> [WHAT THE TASK REQUIRES]: In the material below, the required lines run from the one containing "ASPEN SWEATER MULBERRY" through the one containing "total: 1259.26 -> 1370.02". Copy those lines exactly, ends included, and nothing else.

> [EXERCISE DATA]:
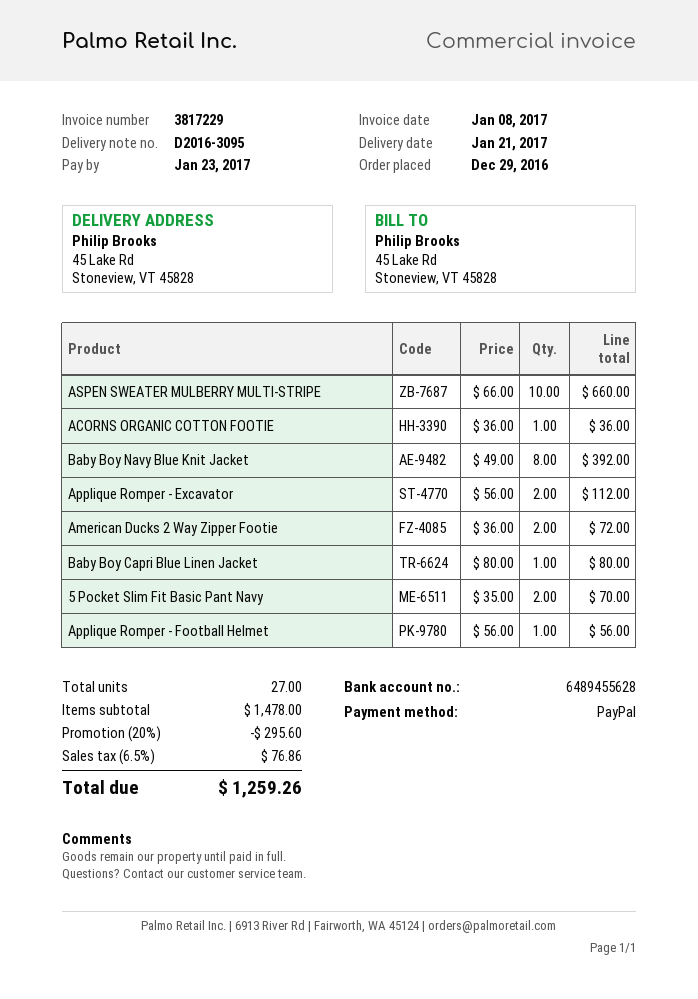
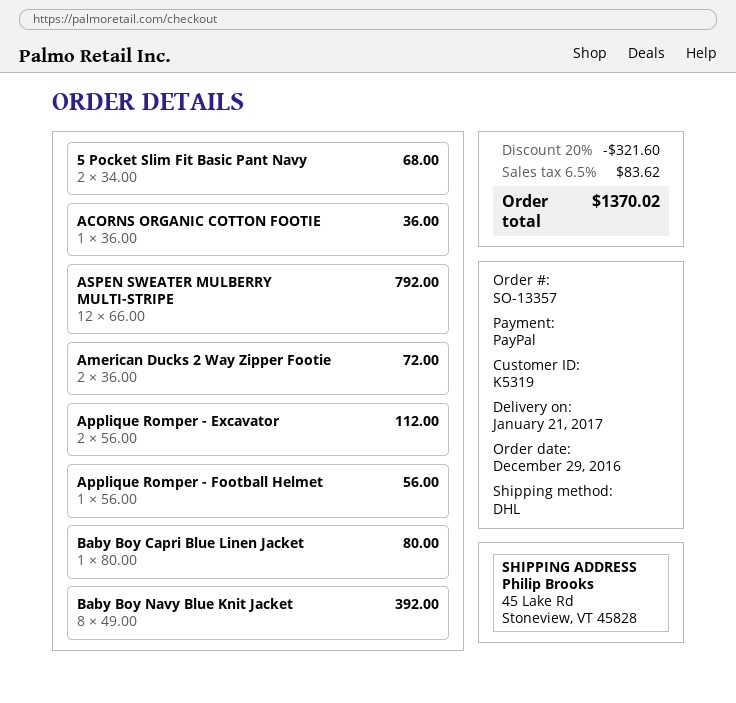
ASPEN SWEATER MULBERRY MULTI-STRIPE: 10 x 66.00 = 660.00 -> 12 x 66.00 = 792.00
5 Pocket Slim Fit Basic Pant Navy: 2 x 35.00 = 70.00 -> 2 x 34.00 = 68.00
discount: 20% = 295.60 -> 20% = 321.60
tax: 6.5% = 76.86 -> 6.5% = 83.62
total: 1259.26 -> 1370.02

...

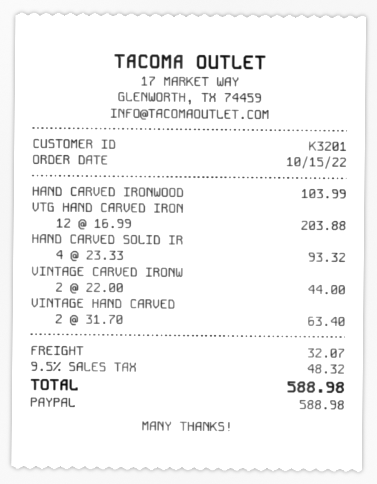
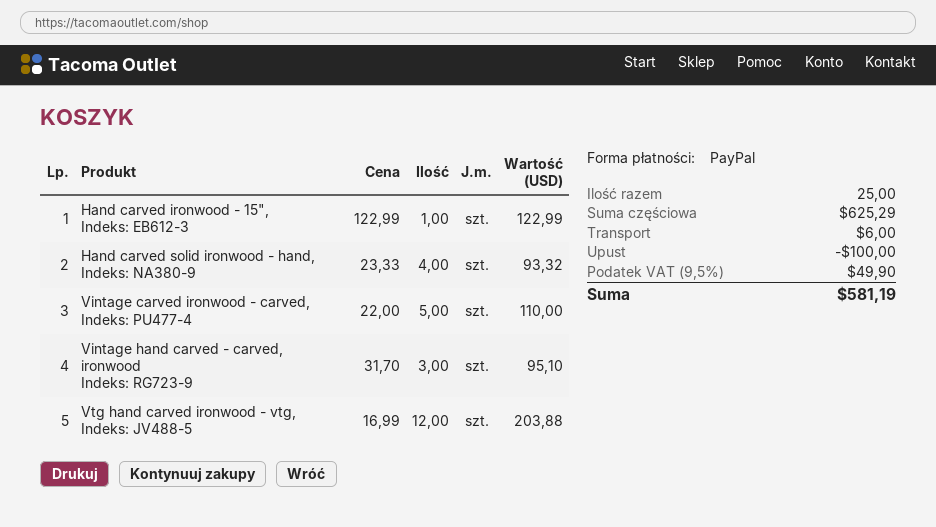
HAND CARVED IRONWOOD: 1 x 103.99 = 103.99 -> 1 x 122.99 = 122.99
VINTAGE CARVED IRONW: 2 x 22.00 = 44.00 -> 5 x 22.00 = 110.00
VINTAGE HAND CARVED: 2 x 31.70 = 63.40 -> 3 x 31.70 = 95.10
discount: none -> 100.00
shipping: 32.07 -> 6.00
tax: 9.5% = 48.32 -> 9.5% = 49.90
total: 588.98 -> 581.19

> [EXPECTED ANSWER]:
ASPEN SWEATER MULBERRY MULTI-STRIPE: 10 x 66.00 = 660.00 -> 12 x 66.00 = 792.00
5 Pocket Slim Fit Basic Pant Navy: 2 x 35.00 = 70.00 -> 2 x 34.00 = 68.00
discount: 20% = 295.60 -> 20% = 321.60
tax: 6.5% = 76.86 -> 6.5% = 83.62
total: 1259.26 -> 1370.02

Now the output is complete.